[TASK] Which lines in the entries below contain the string "viewBox"? Show each of them in full.

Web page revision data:

>>>

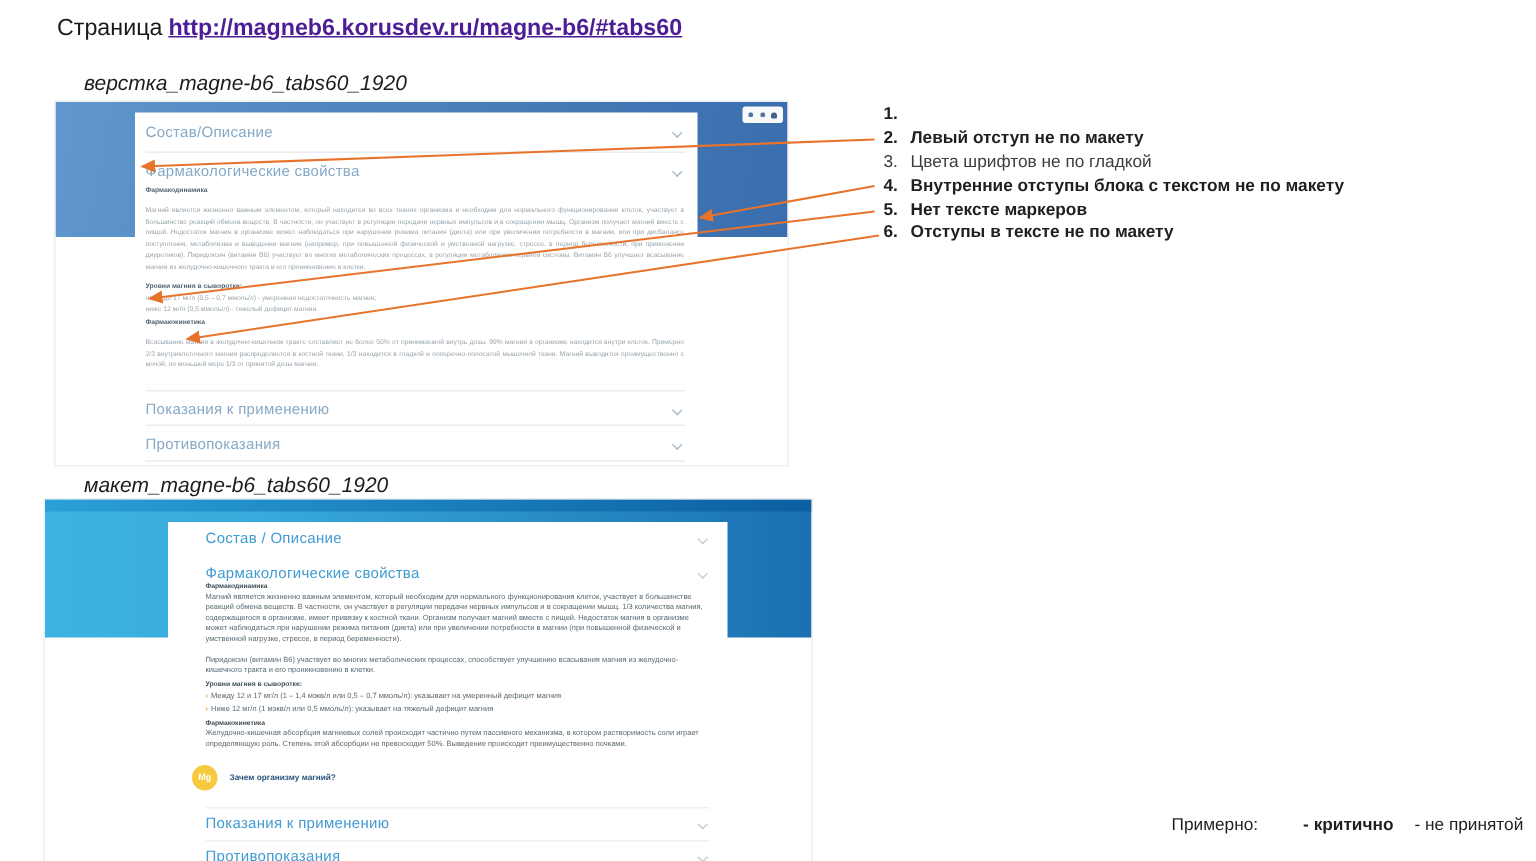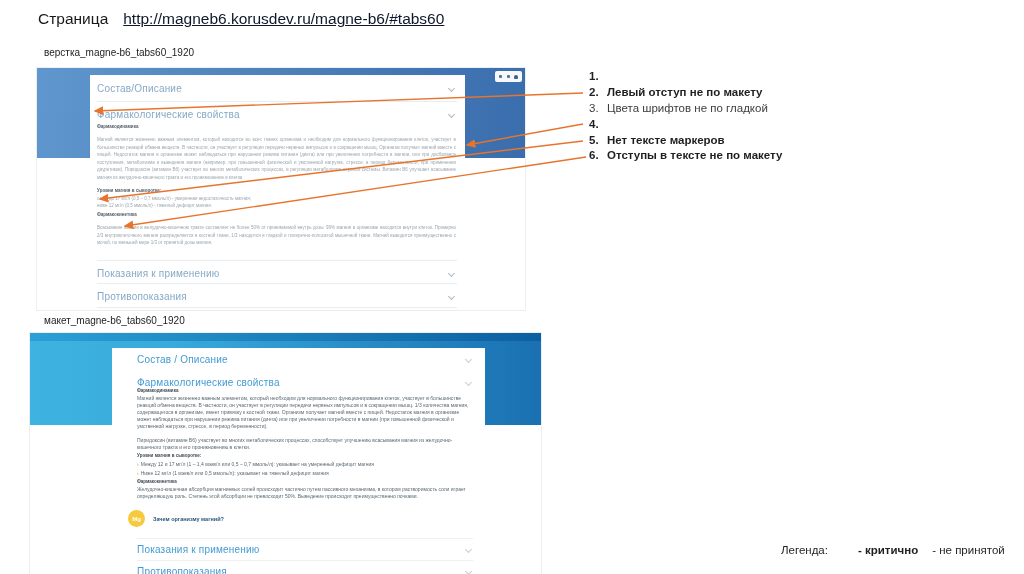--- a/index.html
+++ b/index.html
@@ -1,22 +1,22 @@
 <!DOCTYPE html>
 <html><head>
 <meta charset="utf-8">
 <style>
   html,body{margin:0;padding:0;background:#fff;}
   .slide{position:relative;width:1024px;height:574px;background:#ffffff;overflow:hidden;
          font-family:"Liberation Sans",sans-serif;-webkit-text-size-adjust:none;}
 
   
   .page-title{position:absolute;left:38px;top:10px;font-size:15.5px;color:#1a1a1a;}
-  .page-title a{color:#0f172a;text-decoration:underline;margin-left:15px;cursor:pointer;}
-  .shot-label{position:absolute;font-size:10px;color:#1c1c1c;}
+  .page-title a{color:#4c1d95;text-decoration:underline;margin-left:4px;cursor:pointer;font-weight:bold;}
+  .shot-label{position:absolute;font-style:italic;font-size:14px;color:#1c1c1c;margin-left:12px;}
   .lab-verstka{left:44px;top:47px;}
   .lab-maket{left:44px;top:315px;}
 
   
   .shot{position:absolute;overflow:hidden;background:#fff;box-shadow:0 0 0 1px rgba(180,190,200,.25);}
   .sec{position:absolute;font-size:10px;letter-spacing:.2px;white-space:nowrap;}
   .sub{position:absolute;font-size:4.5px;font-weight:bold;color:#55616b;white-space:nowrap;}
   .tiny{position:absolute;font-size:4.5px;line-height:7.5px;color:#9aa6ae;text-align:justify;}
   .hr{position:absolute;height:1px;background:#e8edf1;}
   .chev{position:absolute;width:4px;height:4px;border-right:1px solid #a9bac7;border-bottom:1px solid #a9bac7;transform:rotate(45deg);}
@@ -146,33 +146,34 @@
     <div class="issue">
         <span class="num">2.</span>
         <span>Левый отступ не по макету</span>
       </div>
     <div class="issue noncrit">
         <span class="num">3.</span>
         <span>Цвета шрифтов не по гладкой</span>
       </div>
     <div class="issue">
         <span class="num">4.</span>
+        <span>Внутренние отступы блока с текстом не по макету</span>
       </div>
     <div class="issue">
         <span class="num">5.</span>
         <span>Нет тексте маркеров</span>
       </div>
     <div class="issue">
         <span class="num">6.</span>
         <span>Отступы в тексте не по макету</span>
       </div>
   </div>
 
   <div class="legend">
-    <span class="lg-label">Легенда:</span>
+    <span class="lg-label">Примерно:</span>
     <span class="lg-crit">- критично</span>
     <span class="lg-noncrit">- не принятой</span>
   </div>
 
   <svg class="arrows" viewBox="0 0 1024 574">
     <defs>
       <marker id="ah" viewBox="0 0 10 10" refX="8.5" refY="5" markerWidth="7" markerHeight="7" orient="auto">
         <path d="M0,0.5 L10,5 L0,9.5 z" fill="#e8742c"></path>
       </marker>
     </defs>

<<<

[SOLUTION TO THE PROBLEM]
   <svg class="arrows" viewBox="0 0 1024 574">
       <marker id="ah" viewBox="0 0 10 10" refX="8.5" refY="5" markerWidth="7" markerHeight="7" orient="auto">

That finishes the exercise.